Gα(i) and Gα(o) are target proteins of reactive oxygen species

Reactive oxygen species (ROS) have been identified as central mediators in certain signalling events. In the heart, ROS have important functions in ischaemia/reperfusion-induced cardiac injury and in cytokine-stimulated hypertrophy. Extracellular signal-regulated kinase (ERK) is one of the ROS-responsive serine/threonine kinases. Previous studies showed that tyrosine kinases and small G proteins are involved in the activation of ERK by ROS; however, the initial target protein of ROS that leads to ERK activation remains unknown. Here we show that inhibition of the βγ-subunit of G protein (Gβγ) attenuates hydrogen peroxide (H₂O₂)-induced ERK activation in rat neonatal cardiomyocytes. The Gβγ-responsive ERK activation induced by H₂O₂ is independent of ligands binding to G(i)-coupled receptors, but requires phosphatidylinositol-3-kinase and Src activation.
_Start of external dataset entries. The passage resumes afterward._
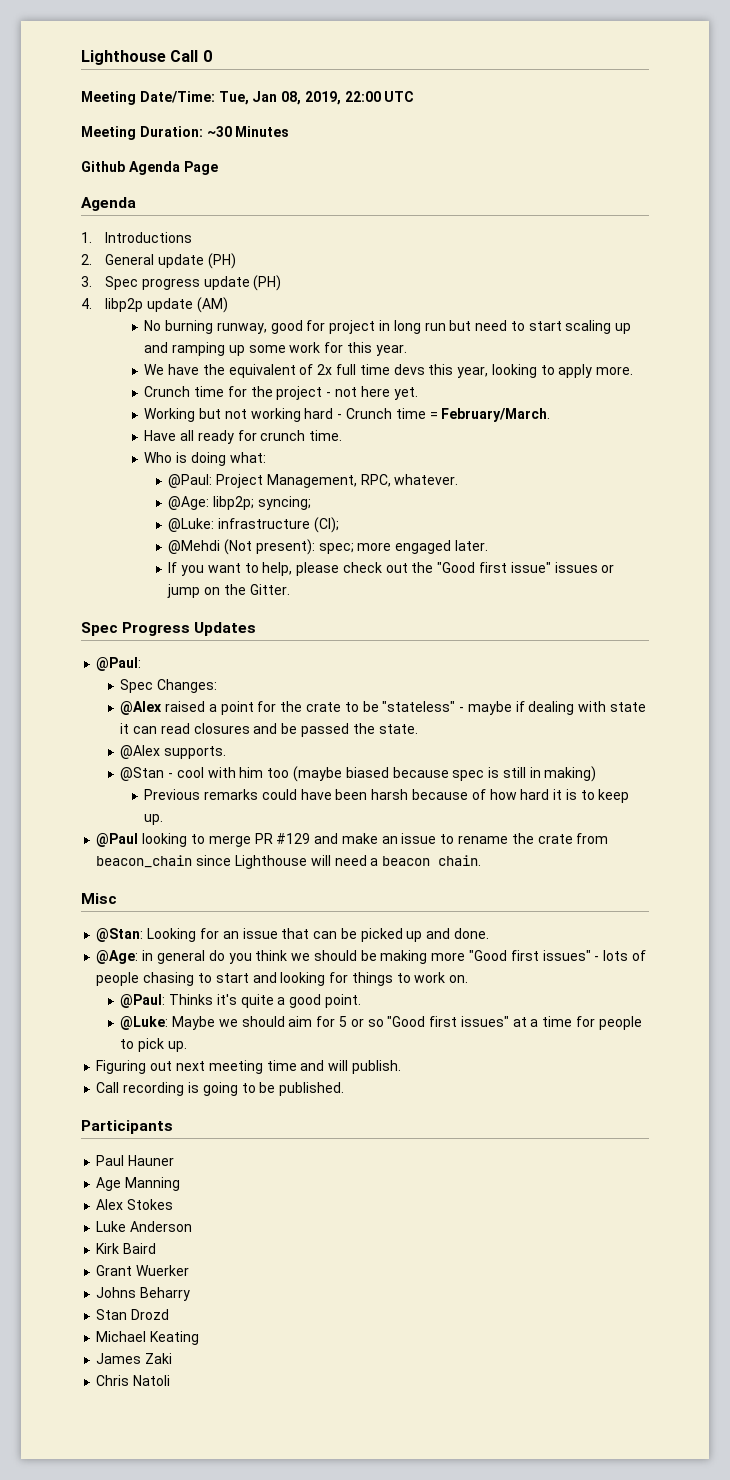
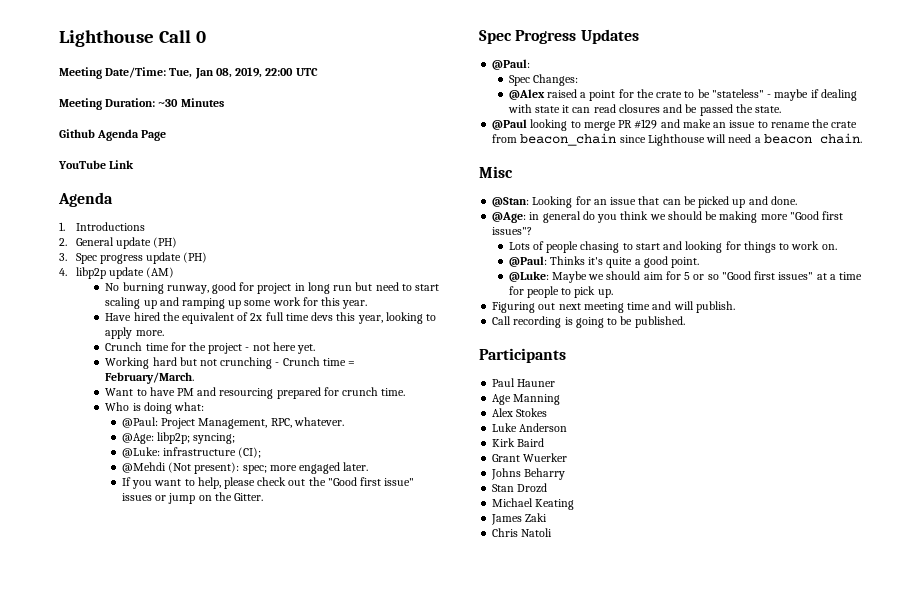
(218, 168) none -> [58,160,135,169] // YouTube Link
[144,364,200,375] We have -> [105,312,160,321] Have hired
(196, 415) none -> [152,357,177,366] hard
[250,408,334,422] working hard -> [220,357,273,369] crunching
[144,430,234,444] Have all ready -> [105,387,321,399] Want to have PM and resourcing prepared
[120,745,227,759] [120,766,597,782] [144,789,630,803] [144,814,164,825] // @Alex supports. // @Stan - cool with him too (maybe biased because spec is still in making) // Previous remarks could have been harsh because of how hard it is to keep up. -> (782, 109) none
[542,950,629,961] issues" - lots -> [492,227,533,235] [508,242,530,250] issues"? // Lots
In in vitro studies, however, treatment with H₂O₂ increases [³⁵S]GTPγS binding to cardiac membranes and directly activates purified heterotrimeric G(i) and G(o) but not G(s). Analysis using heterotrimeric G(o) and its individual subunits indicates that H₂O₂ modifies Gα(o) but not Gβγ, which leads to subunit dissociation. We conclude that Gα(i) and Gα(o) are critical targets of oxidative stress for activation of ERK.